Este será o terceiro e último post dedicado à comunicação “Le modernisme et après le modernisme dans la littérature brésilienne” pronunciada por José Guilherme Merquior no Colóquio de Cerisy (França) de 1978. Hoje terminam nossas considerações acerca do que Merquior respondeu a diversos acadêmicos presentes no evento.
Antes de propriamente darmos sequência ao post anterior (de 22 de maio), gostaríamos de enfatizar que, tanto na comunicação quanto em suas respostas, Merquior estabeleceu distinções entre o modernismo europeu e o modernismo brasileiro, de modo a demarcar como uma das conquistas do último uma autonomia inédita na história literária do Brasil em relação às influências culturais do Velho Continente. Nossos modernistas teriam sido bem sucedidos na descoberta identitária do País, desde os esforços românticos nesse mesmo sentido. A propósito, devemos atentar-nos para o fato de Merquior preservar a palavra portuguesa – modernismo – na sua comunicação em língua francesa, com o evidente objetivo de destacar as particularidades estéticas, históricas e sociais do movimento artístico em solo brasileiro.    
Para não tornar este post demasiado extenso, ater-nos-emos a três pontos:

1)                 Em linha de pensamento contrária à prestigiada pelos Estudos Culturais, José Guilherme Merquior ratifica a inserção cultural do Brasil no Ocidente, em meio à Europa, aos Estados Unidos e Canadá. Nas suas palavras: “[...] nous [les brésiliens] faisons partie intégrante de l’Occident, mais il y a plusieurs façons d’être occidental!” (p.208) [Tradução: “[...] nós [brasileiros] fazemos parte integrante do Ocidente, mas há diversas maneiras de ser ocidental!”]

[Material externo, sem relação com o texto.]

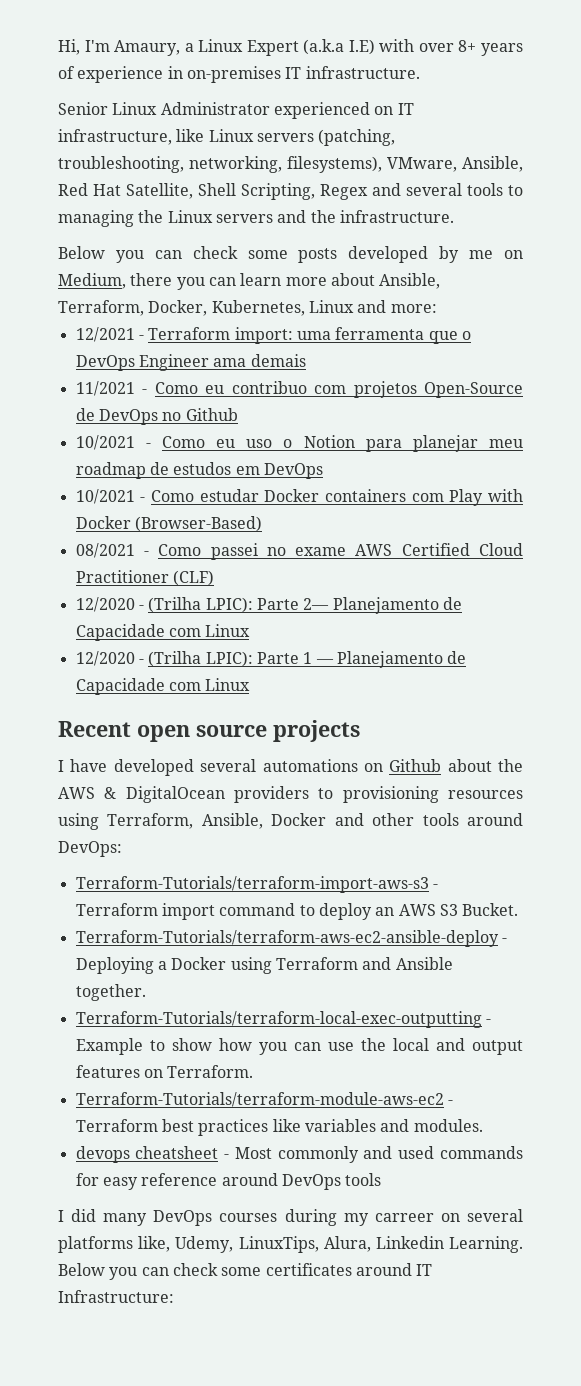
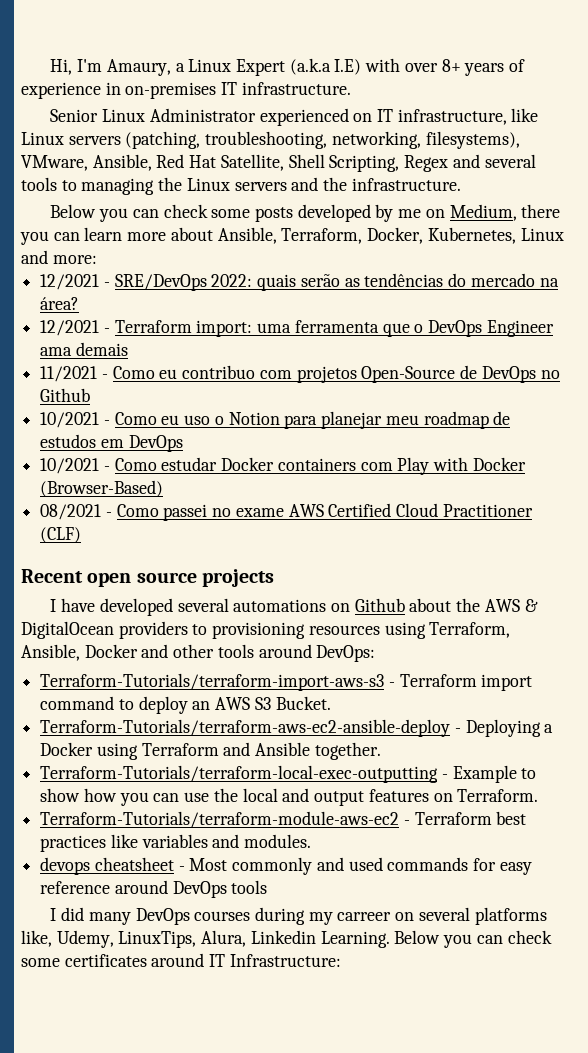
(437, 308) none -> [40,273,559,291] [40,297,80,310] // 12/2021 - SRE/DevOps 2022: quais serão as tendências do mercado na área?
[75,597,462,614] [75,624,251,641] [75,651,467,668] [75,678,251,695] // 12/2020 - (Trilha LPIC): Parte 2— Planejamento de Capacidade com Linux // 12/2020 - (Trilha LPIC): Parte 1 — Planejamento de Capacidade com Linux -> (82, 535) none

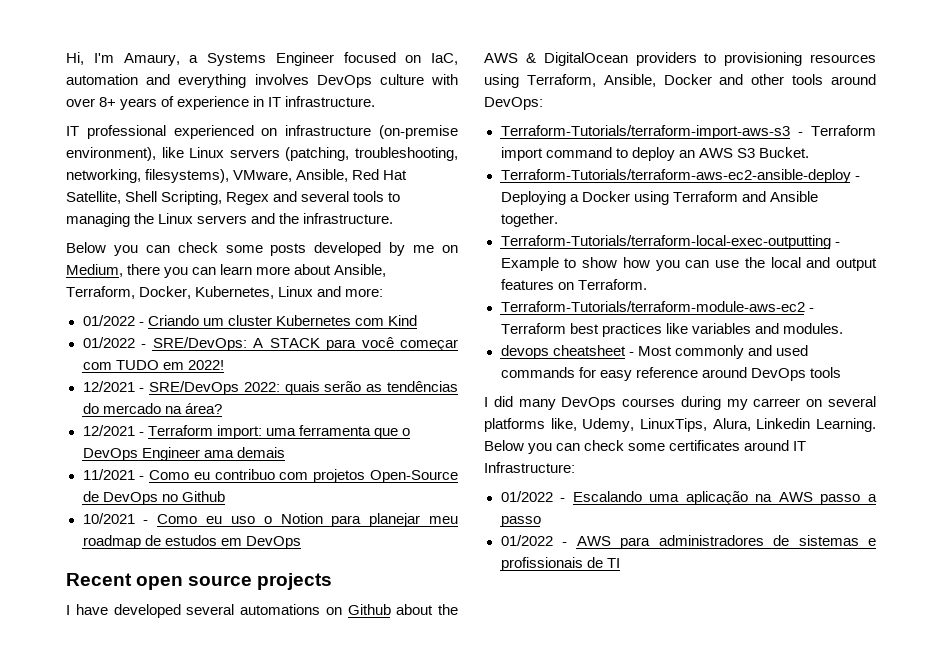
[188,58,362,76] Linux Expert (a.k.a I.E) -> [207,52,458,66] [66,74,424,88] Systems Engineer focused on IaC, automation and everything involves DevOps culture
[125,82,217,99] on-premises -> (265, 101) none
[50,108,507,126] Senior Linux Administrator experienced on IT infrastructure, -> [66,125,459,139] [66,147,156,161] IT professional experienced on infrastructure (on-premise environment),
(97, 259) none -> [82,315,417,326] [82,337,458,351] [82,360,224,370] // 01/2022 - Criando um cluster Kubernetes com Kind // 01/2022 - SRE/DevOps: A STACK para você começar com TUDO em 2022!
[40,457,526,475] [40,480,164,497] [40,503,533,521] [40,527,82,543] // 10/2021 - Como estudar Docker containers com Play with Docker (Browser-Based) // 08/2021 - Como passei no exame AWS Certified Cloud Practitioner (CLF) -> (301, 542) none
(341, 960) none -> [500,491,877,505] [500,516,541,527] [500,535,876,549] [500,557,620,571] // 01/2022 - Escalando uma aplicação na AWS passo a passo // 01/2022 - AWS para administradores de sistemas e profissionais de TI

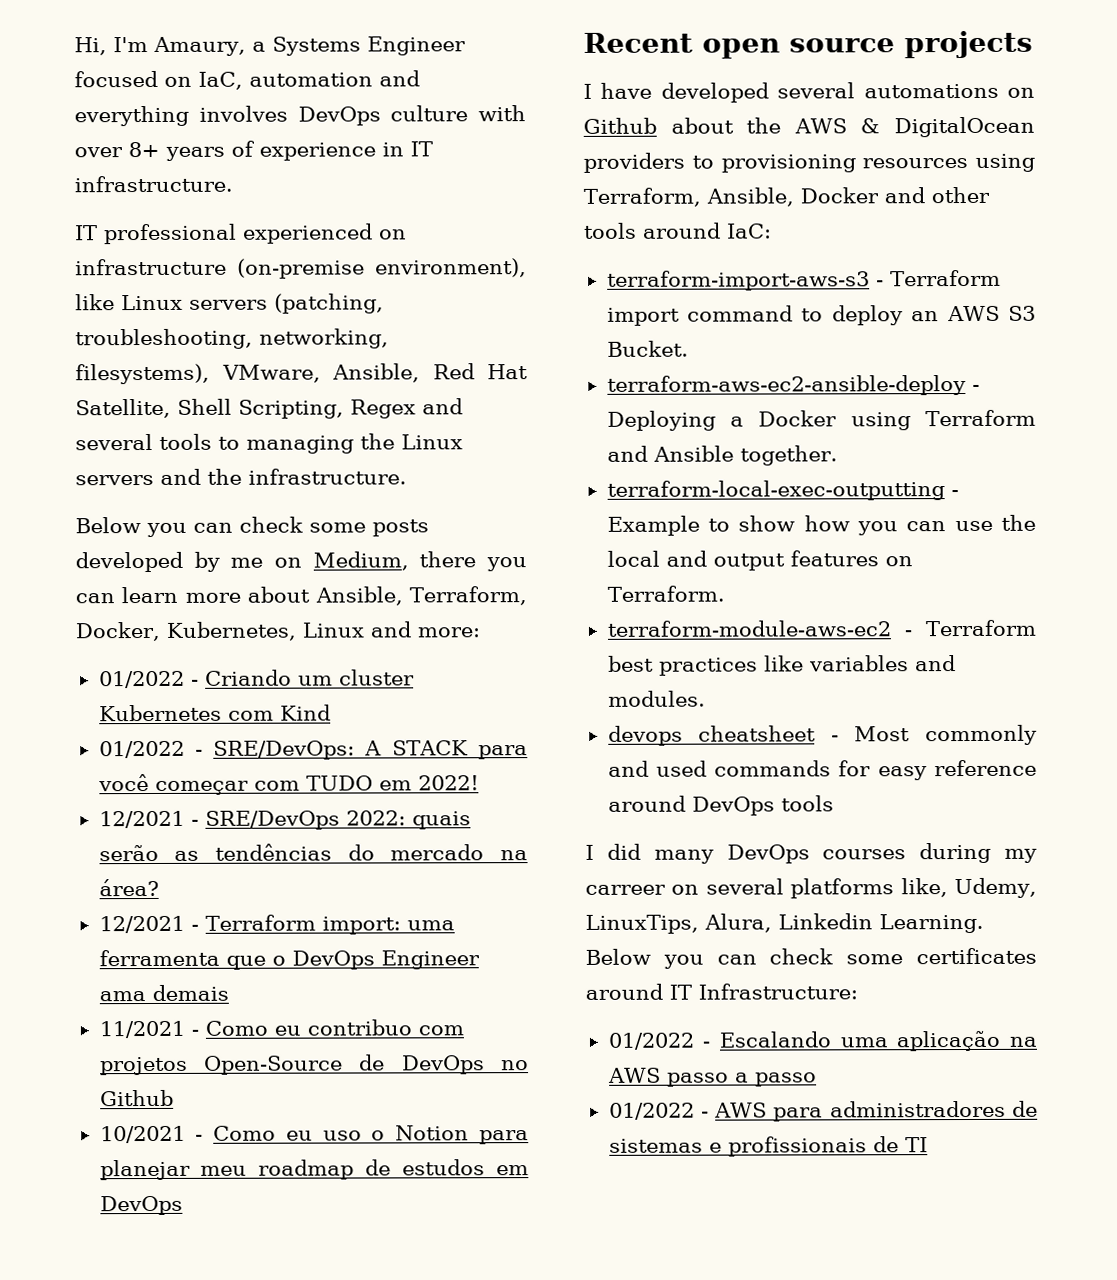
[484,97,543,110] [500,125,790,139] DevOps: // Terraform-Tutorials/terraform-import-aws-s3 -> [726,223,772,239] [606,270,870,291] IaC: // terraform-import-aws-s3
[500,169,851,183] Terraform-Tutorials/terraform-aws-ec2-ansible-deploy -> [606,375,966,396] terraform-aws-ec2-ansible-deploy
[500,235,831,249] Terraform-Tutorials/terraform-local-exec-outputting -> [606,480,945,501] terraform-local-exec-outputting
[500,301,805,312] Terraform-Tutorials/terraform-module-aws-ec2 -> [606,620,891,637] terraform-module-aws-ec2

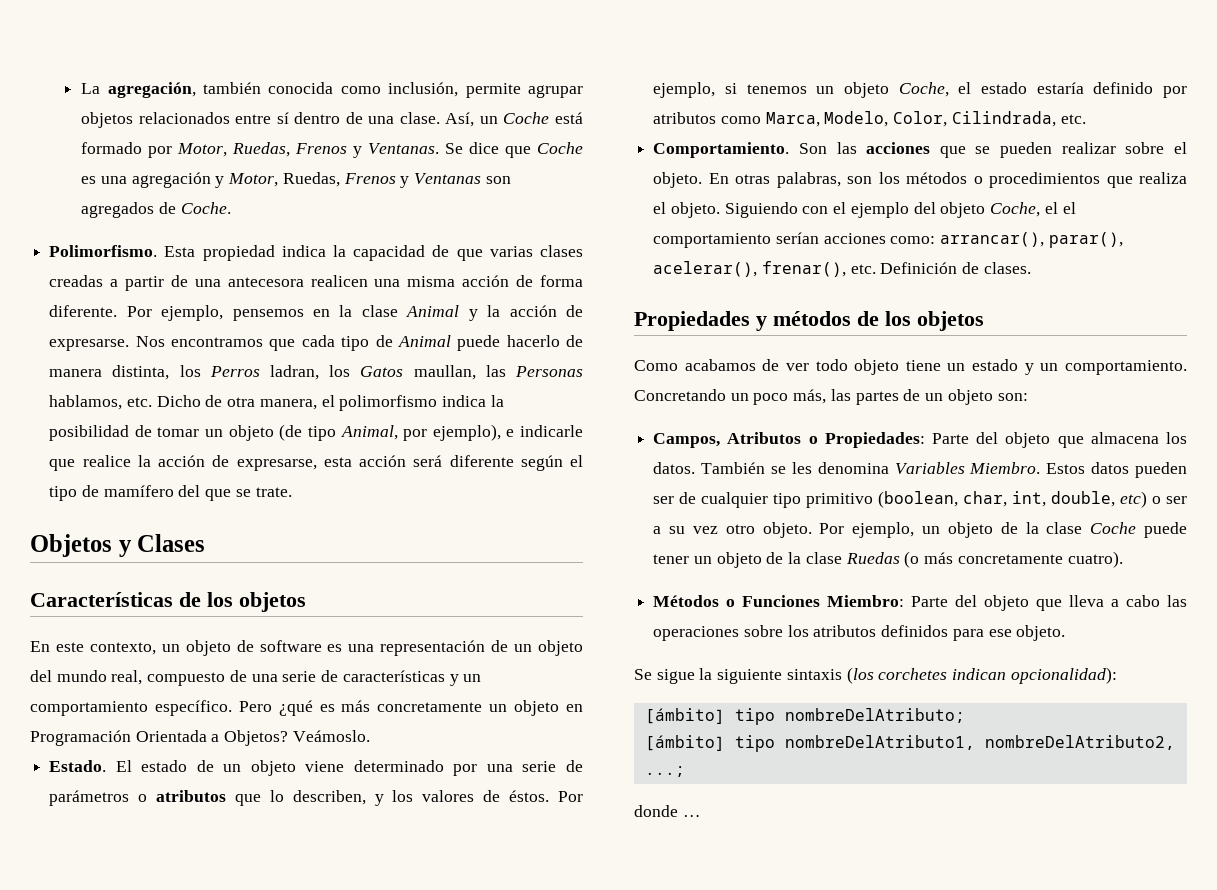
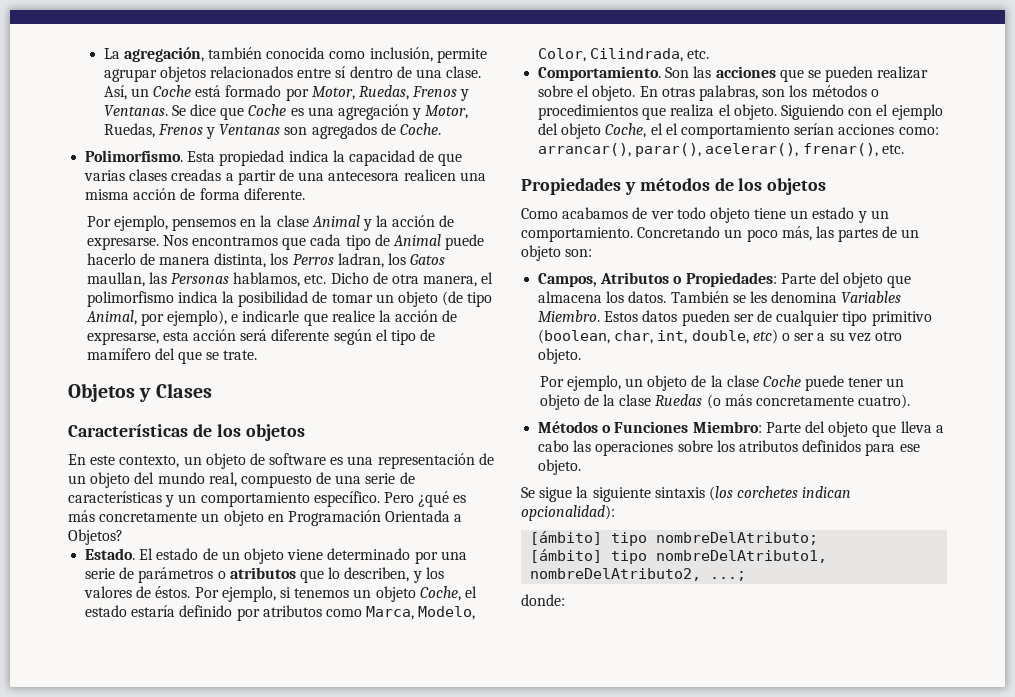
(118, 311) none -> (305, 194) //
[292,730,370,742] Veámoslo. -> (123, 537) none
[880,262,1031,274] Definición de clases. -> (904, 149) none
(812, 530) none -> (582, 356) //
[634,805,701,817] donde … -> [521,594,565,606] donde:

2)                 Mímese figura como um dos conceitos mais importantes da crítica-estética merquioriana, e Benedito Nunes chegou por isso a distinguir o autor de A astúcia da mímese (1972) ao lado de Luiz Costa Lima. Na comunicação de Cerisy, Merquior recorre à antiquíssima noção, esclarecendo: “Le concept aristotélicien de mimésis est encore vivant, heureusement, mais il n’est plus incontesté et certains le rejettent.” [Trad: “O conceito aristotélico goza ainda de vitalidade, felizmente, mas não é mais incontestado e alguns o rejeitam.”] // No entanto, acreditava o ensaísta brasileiro que “tout art implique, d’une manière ou d’une autre, une mimésis, même si ce n’est pas une représentation « naturaliste ».” [trad: “toda arte implica, de uma maneira ou de outra, uma mímése, mesmo se não se trata de uma representação ‘naturalista’.”]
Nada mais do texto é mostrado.